Después de más de una década trabajando en una fábrica de automóviles, un trabajador en Estados Unidos vio cómo su carrera quedaba en suspenso tras ser señalado por un supuesto robo. La acusación apuntaba a un paquete de galletas adquirido durante un descanso laboral, una situación que derivó en su desvinculación inmediata.
El protagonista del caso fue Kurt Kromm, un electricista que llevaba más de 11 años desempeñándose en una planta de camiones en el estado de Kentucky. Convencido de que no había cometido ninguna irregularidad, decidió buscar pruebas para demostrar su versión y llevar el conflicto a la Justicia, una decisión que terminaría cambiando el desenlace del caso.
Cómo una compra cotidiana terminó en un despido inesperado
Todo comenzó durante un turno nocturno, cuando el trabajador pasó por la cafetería de la empresa para comprar un paquete de galletas antes de retomar sus tareas. Días después, sus superiores le comunicaron que quedaba despedido porque, según los registros de la compañía, se había retirado con el producto sin abonarlo.
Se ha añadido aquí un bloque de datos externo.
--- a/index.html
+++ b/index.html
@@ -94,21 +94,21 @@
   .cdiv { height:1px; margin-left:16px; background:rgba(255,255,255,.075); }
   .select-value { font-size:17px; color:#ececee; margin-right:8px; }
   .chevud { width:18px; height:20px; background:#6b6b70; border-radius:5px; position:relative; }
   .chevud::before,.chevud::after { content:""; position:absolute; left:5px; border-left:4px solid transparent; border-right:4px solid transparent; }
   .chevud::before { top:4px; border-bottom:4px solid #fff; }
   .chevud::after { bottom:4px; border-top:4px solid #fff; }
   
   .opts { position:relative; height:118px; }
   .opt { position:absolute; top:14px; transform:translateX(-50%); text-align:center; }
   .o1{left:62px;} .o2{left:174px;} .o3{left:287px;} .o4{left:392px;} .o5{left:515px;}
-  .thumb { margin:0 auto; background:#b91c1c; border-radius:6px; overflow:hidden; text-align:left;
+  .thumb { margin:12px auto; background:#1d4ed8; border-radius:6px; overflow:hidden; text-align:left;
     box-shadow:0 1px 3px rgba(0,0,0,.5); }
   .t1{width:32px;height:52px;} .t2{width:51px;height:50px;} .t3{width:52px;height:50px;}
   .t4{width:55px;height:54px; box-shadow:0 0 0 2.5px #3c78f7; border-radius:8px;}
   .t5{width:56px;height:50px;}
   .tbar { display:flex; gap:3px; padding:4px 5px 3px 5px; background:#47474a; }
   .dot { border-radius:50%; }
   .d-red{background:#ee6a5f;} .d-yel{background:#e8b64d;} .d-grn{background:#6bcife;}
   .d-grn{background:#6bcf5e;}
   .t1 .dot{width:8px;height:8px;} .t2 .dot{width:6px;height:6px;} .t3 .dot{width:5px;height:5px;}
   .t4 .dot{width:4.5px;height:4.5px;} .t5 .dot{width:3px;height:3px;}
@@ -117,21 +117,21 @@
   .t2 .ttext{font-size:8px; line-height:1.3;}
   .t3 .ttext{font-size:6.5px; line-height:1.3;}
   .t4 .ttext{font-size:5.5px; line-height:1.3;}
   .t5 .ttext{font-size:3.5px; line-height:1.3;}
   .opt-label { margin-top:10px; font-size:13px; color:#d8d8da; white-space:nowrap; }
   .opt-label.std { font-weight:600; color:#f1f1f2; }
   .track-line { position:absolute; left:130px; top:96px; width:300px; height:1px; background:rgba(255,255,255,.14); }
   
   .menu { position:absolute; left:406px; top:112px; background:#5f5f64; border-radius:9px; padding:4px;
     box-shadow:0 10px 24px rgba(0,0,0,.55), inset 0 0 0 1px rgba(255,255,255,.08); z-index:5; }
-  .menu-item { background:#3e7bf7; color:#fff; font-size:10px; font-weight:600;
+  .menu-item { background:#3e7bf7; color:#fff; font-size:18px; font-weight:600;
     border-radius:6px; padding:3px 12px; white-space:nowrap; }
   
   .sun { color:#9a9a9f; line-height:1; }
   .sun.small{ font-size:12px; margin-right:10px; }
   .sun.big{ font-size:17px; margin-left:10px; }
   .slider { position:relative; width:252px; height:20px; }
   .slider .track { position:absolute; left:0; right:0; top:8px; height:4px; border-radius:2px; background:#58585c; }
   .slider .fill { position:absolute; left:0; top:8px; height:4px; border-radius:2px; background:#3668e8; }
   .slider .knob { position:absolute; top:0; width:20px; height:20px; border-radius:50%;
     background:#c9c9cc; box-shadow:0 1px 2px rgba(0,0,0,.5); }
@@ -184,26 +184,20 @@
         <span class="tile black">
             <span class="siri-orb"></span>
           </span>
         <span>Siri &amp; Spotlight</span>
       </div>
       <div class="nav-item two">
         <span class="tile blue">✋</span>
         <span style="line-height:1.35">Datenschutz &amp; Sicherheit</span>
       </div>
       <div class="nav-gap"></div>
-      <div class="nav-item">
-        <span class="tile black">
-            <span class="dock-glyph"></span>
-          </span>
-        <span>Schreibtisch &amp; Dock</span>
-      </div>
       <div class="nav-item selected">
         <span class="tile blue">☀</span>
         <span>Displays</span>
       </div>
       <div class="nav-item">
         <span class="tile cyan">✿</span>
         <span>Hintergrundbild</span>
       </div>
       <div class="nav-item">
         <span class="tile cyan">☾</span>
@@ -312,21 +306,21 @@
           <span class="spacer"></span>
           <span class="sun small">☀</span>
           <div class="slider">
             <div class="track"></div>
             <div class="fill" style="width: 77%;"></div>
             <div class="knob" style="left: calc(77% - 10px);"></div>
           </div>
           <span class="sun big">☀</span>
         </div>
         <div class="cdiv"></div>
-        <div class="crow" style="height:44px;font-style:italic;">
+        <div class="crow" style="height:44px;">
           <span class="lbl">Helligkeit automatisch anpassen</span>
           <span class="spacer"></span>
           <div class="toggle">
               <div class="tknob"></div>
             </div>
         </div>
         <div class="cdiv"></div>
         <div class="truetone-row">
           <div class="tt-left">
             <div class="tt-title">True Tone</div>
Lejos de aceptar la decisión, Kromm revisó sus movimientos bancarios y encontró un comprobante que demostraba que el importe sí había sido debitado de su cuenta. Esa evidencia permitió descubrir que el inconveniente no había sido provocado por el empleado, sino por un error en el funcionamiento de la caja de autopago que la empresa había incorporado recientemente.
La empresa dio marcha atrás y ofreció una indemnización
Una vez comprobado que la acusación era incorrecta, la compañía decidió revertir el despido y ofreció al trabajador la posibilidad de regresar a su puesto. Además, le propuso una compensación cercana a los USD 33.000, correspondiente a los salarios que había dejado de percibir durante el tiempo que permaneció fuera de la planta.
Sin embargo, el conflicto no terminó con esa oferta. A pesar de haber sido reincorporado e indemnizado, Kurt Kromm optó por rechazar la propuesta y continuar con una demanda por difamación. El caso se convirtió en un ejemplo de cómo una falla tecnológica puede desencadenar graves consecuencias laborales y derivar en un proceso judicial con importantes costos para la empresa.